The Green Book stands as a symbol for the totalitarian regime imposed by its author Muammar Gaddafi in Libya, and more generally, for the process of ideological manipulation. Required read for every citizen, the book sets out the principles of a global political theory, simply called “Third Universal Theory”, which effectively paralyzed the nation for nearly forty years. It reads: “The Green Book announces to the people the happy discovery of the way to direct democracy […], the problem of democracy in the world is finally solved”. Based on unintelligible statements such as “Nationalism in the world of man and group instinct in the animal kingdom are like gravity in the domain of mineral and celestial bodies”, it unfolds over 24 chapters, one for each hour of the day. Gaddafi symbolically invades every slot of freedom, interfering in individuals’ real-time in order to recondition their free will.
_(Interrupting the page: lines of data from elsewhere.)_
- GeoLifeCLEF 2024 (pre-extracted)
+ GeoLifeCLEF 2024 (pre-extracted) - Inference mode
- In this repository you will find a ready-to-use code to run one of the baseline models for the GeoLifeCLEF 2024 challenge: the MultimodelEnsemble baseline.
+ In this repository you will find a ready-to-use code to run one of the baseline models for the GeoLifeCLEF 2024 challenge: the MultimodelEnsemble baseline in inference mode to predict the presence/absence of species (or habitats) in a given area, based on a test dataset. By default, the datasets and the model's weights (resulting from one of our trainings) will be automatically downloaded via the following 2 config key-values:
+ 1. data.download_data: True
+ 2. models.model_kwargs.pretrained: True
In this series, Jehad Nga technically applies to images the same treatment that Gaddafi inflicted on his people. The details of the process – an alteration of the binary essence of the image by integrating the text of the book in its code – are superfluous but lay the foundations for a distortion of reality via an alienation of the photographic grammar. It was legitimate to respond to Gaddafi’s Manichean vision with a binary system. So was it to choose a method that scratches the image and seems to put the subject behind brightly colored bars. The result is blinding: oozing photographs irradiated by indefinable particle beams that explode in straight lines and obscure the background. Despite their inevitable and passive metamorphosis, the images seem to transfigure in an act of resistance. They evoke encrypted TV programs in an open reference to censorship and mass culture. The dramatic fusion between the original image and the scars of its alteration creates a visual tension that amplifies the strangeness of the iconography. The 24 photographs selected to respectively contain the 24 chapters of the book were captured in Libya by satellite in the incessant flow of information. They draw a fantasized portrait of reality, one made of topless bodies, luscious mouths, bundles of dollars and other teasing or mundane images that we imagine were largely censored by Gaddafi’s regime.
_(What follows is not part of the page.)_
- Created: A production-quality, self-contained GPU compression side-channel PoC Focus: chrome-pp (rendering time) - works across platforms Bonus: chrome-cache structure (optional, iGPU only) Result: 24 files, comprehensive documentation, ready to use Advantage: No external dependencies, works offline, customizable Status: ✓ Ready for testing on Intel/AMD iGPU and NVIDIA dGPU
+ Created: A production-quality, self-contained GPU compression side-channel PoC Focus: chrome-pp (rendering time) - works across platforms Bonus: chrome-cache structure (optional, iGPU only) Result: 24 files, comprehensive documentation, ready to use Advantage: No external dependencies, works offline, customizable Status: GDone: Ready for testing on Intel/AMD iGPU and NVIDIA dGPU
Captions contribute sarcasm. A direct reference to each chapter of The Green Book, they respond to the images as puns or metaphors: elephants as an endangered minority, inhaled oxygen on the surface of the water as a need, gun as an instrument of power. Cynicism and optimism mingle in this depiction of the mechanisms of power and mind control. It is needless to say that social hierarchy relies on a restriction of access to knowledge, but here, by blurring images and thus making the subject difficult to identify, Jehad Nga paradoxically offers an area of freedom: that of the imagination, which no totalitarian regime can totally erase. This is a plea for the future and the political reconstruction of Libya. At a time when he no longer needed to prove himself on the field as a photojournalist, he allowed himself time to consider the characteristics of the medium in order to reflect on the role of virtual content in contemporary society; on its regulation and the methods for manipulating reality on a large scale.
The project will be showing at Bonni Benrubi Gallery in New York in April and at M+B Gallery in Los Angeles.